Alec Guinness' reputation as a serious actor tends to overshadow the subtle but deftly comic early work he was involved in, even when the films themselves (especially his handful of Ealing classics) are highly-regarded. This was another fine (and reasonably popular) vehicle for him in which he plays a go-getter(!) who uses his wits – and the helping hand lent him by Fate – to rise the ranks in British society from a washer-woman's son to, ultimately, Mayor of his town. In this respect, the film reminded me of two similar efforts i.e. NOTHING BUT THE BEST (1964) and THE RISE AND RISE OF MICHAEL RIMMER (1970) – which I owned but had not yet checked out (and which I then promptly opted to include in my ongoing Christmas schedule); of course, thematically, it is not unlike Ealing's own KIND HEARTS AND CORONETS (1949; in which Guinness had memorably played eight murder victims)...but the approach here is altogether more genteel and nostalgic (even if there are a few undeniable belly-laughs along the way), thus lacking the pointed satirical barbs which distinguished the earlier (and later) films. Anyway, the star delivers an entirely disarming performance and the film – augmented by its charming period setting – proves a most delightful concoction. He is abetted besides by three splendid leading ladies in Glynis Johns (surprisingly playing haughty), Valerie Hobson (obviously aristocratic, her feathers apparently not even unruffled by a pratfall!) and Petula Clark (not yet the chart-topping singer and, tackling the role of a commoner, is naturally Guinness' eventual choice of partner).

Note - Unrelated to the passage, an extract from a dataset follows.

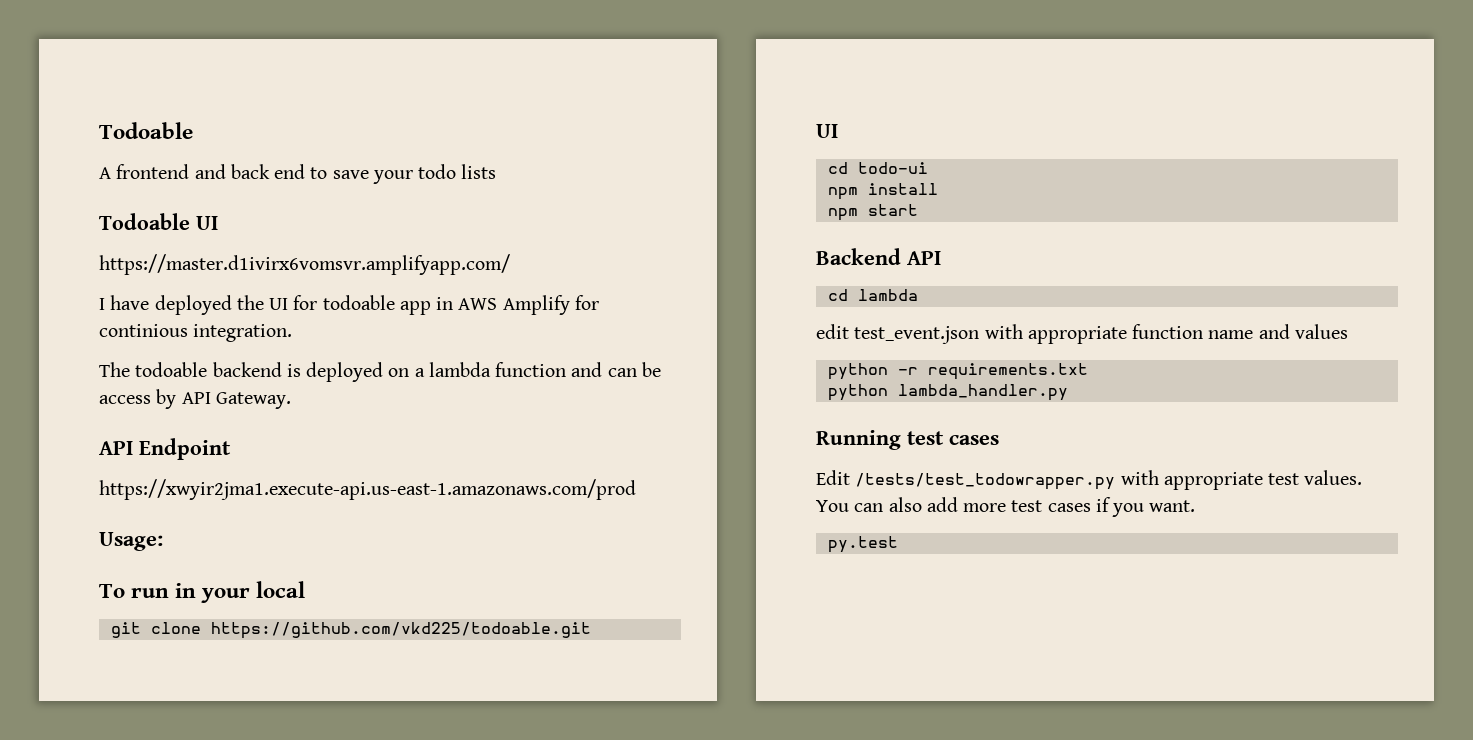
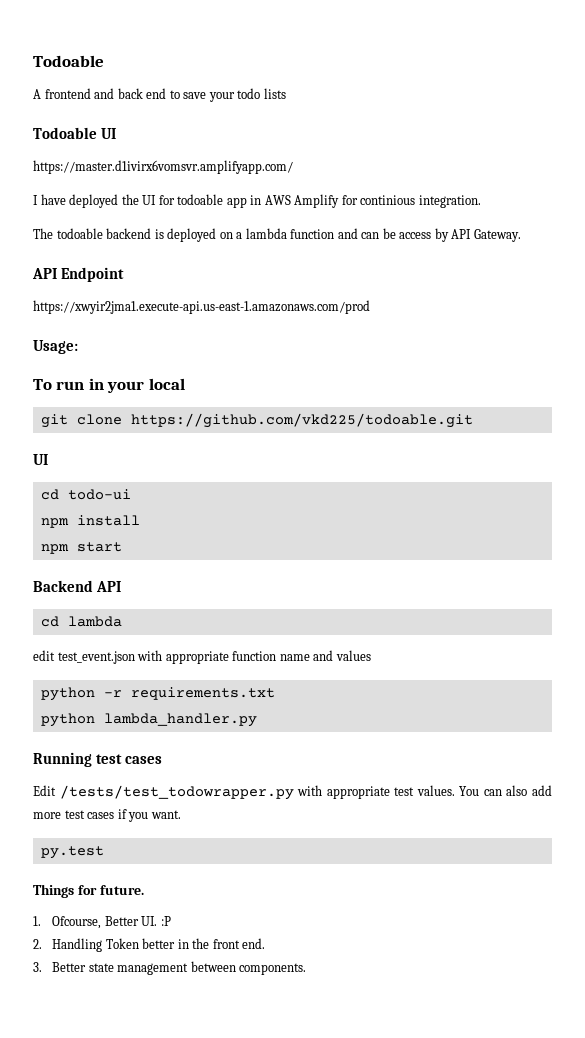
+ Things for future.
+ 1. Ofcourse, Better UI. :P
+ 2. Handling Token better in the front end.
+ 3. Better state management between components.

Foremost among the supporting cast, then, is Edward Chapman – later a stooge in many a Norman Wisdom comedy – as Guinness' disgruntled former employer, but several other familiar faces crop up throughout (Peter Copley, Michael Hordern, Wilfrid Hyde-White, Frank Pettingell, etc). For the record, this was the first of four appearances by the star in films directed by Neame (apart from two the latter had produced for David Lean); of these, the only one I have yet to watch is another comedy, THE HORSE'S MOUTH (1958), which I might as well get to now rather than later...

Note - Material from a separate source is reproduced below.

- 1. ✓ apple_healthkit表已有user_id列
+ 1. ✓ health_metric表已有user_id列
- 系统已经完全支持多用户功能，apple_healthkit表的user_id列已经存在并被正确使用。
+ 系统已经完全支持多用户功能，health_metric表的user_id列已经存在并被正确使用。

With a tagline "He's the cheekiest man in town!" The Card (Alec Guinness, Glynis Johns) will teach you a few tricks about how to make it in business from scratch.While you watch Denry (Alec Guinness) stride through his blueprint for fortune, don't miss the smart tactics of Ruth (Glynis Johns). No wonder he chose to marry the soft Nellie; Ruth was sharp competition (but how did he resist those amorous blue eyes and pouting appeals?). She urged him to stand for mayor when Nellie was happy with pennies. It's a satisfying ending, but Denry would have been a bigger cracker with Ruth.Writers and entrepreneurs: view it with notebook and pen. It's a 9-star must.